Change listing data:
***
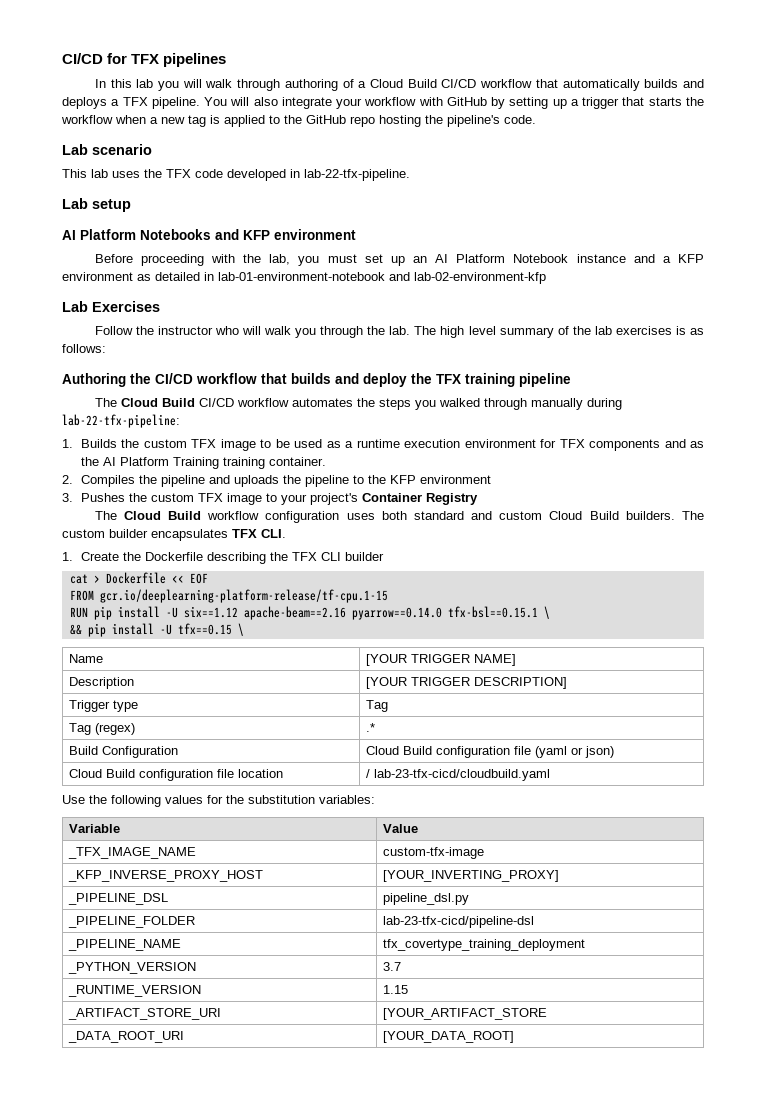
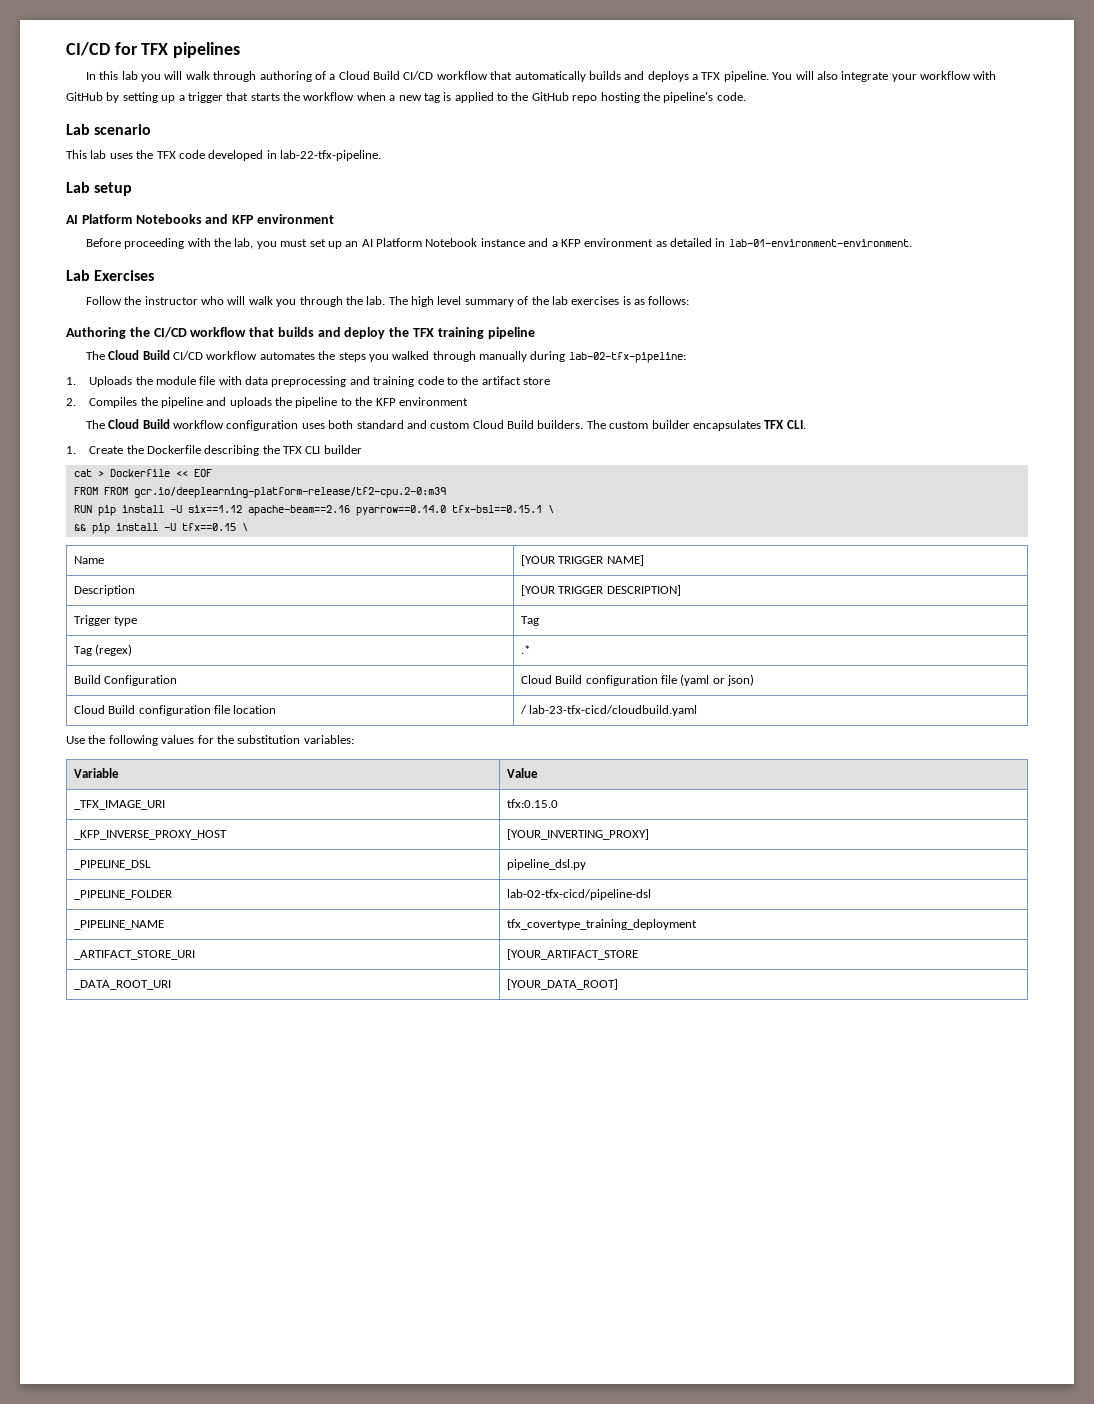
[218,272,546,284] lab-01-environment-notebook and lab-02-environment-kfp -> [728,239,912,247] lab-01-environment-environment.
[62,414,180,428] [62,439,705,451] [80,457,326,469] lab-22-tfx-pipeline: // 1. Builds the custom TFX image to be used as a runtime execution environment for TFX components and as the AI Platform Training training container. -> [568,352,686,363] [66,376,551,387] lab-02-tfx-pipeline: // 1. Uploads the module file with data preprocessing and training code to the artifact store
[62,493,478,505] // 3. Pushes the custom TFX image to your project's Container Registry -> (468, 401) none
[99,589,388,603] gcr.io/deeplearning-platform-release/tf-cpu.1-15 -> [103,487,446,498] FROM gcr.io/deeplearning-platform-release/tf2-cpu.2-0:m39
[67,847,196,859] [382,847,484,859] _TFX_IMAGE_NAME | custom-tfx-image -> [73,800,165,810] [506,799,558,808] _TFX_IMAGE_URI | tfx:0.15.0
[382,916,534,928] lab-23-tfx-cicd/pipeline-dsl -> [506,889,651,900] lab-02-tfx-cicd/pipeline-dsl
[67,962,196,974] [382,962,401,971] [67,985,201,997] [382,985,408,994] // _PYTHON_VERSION | 3.7 // _RUNTIME_VERSION | 1.15 -> (697, 924) none

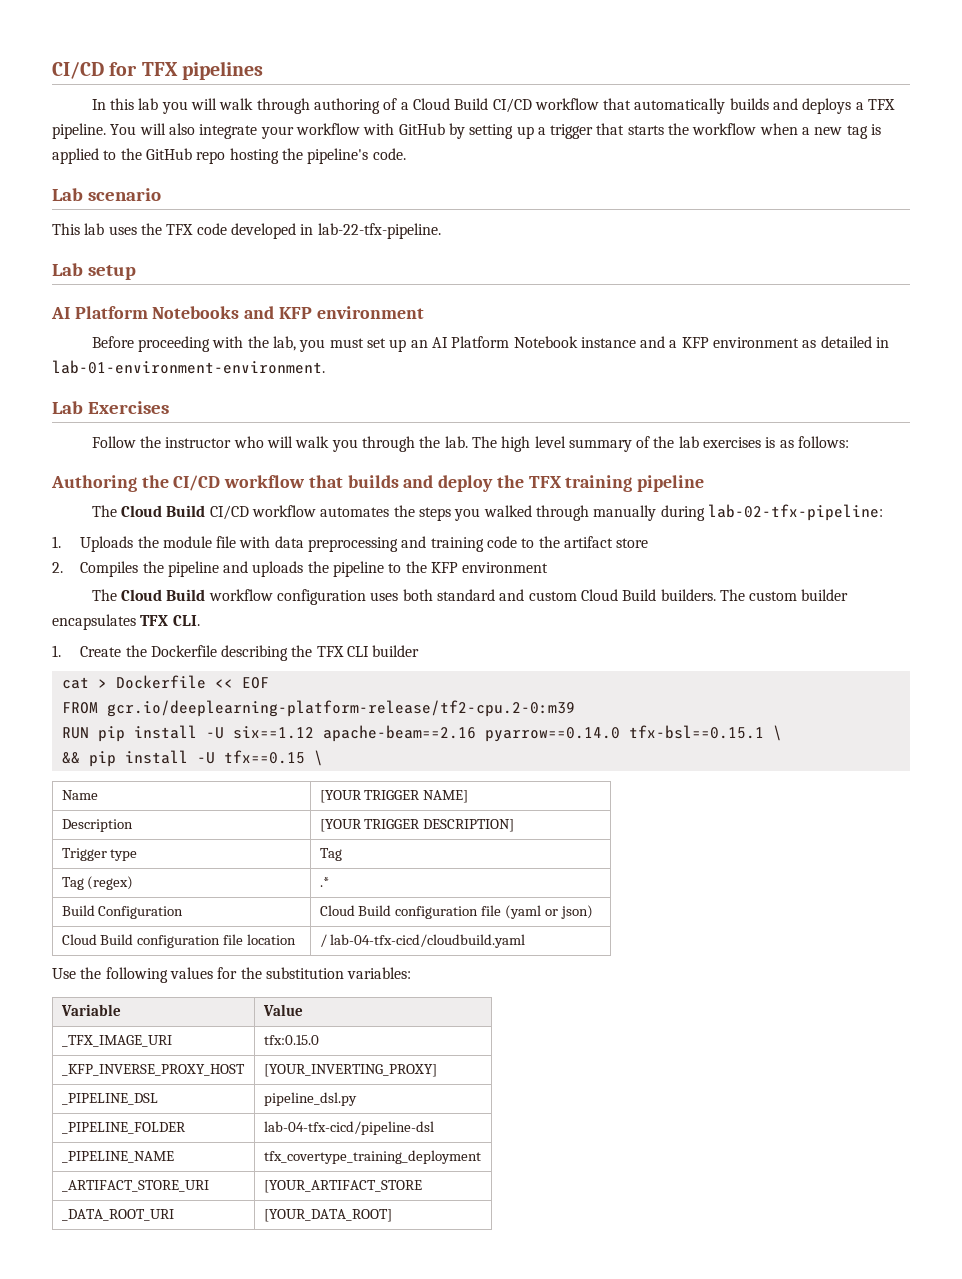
[103,487,128,495] FROM -> (98, 708) none
[529,705,698,716] lab-23-tfx-cicd/cloudbuild.yaml -> [330,934,526,948] lab-04-tfx-cicd/cloudbuild.yaml
[506,889,651,900] lab-02-tfx-cicd/pipeline-dsl -> [263,1121,434,1135] lab-04-tfx-cicd/pipeline-dsl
***
What is the number of lines in the entries above that include the word "pipeline"? Answer with that number alone.

3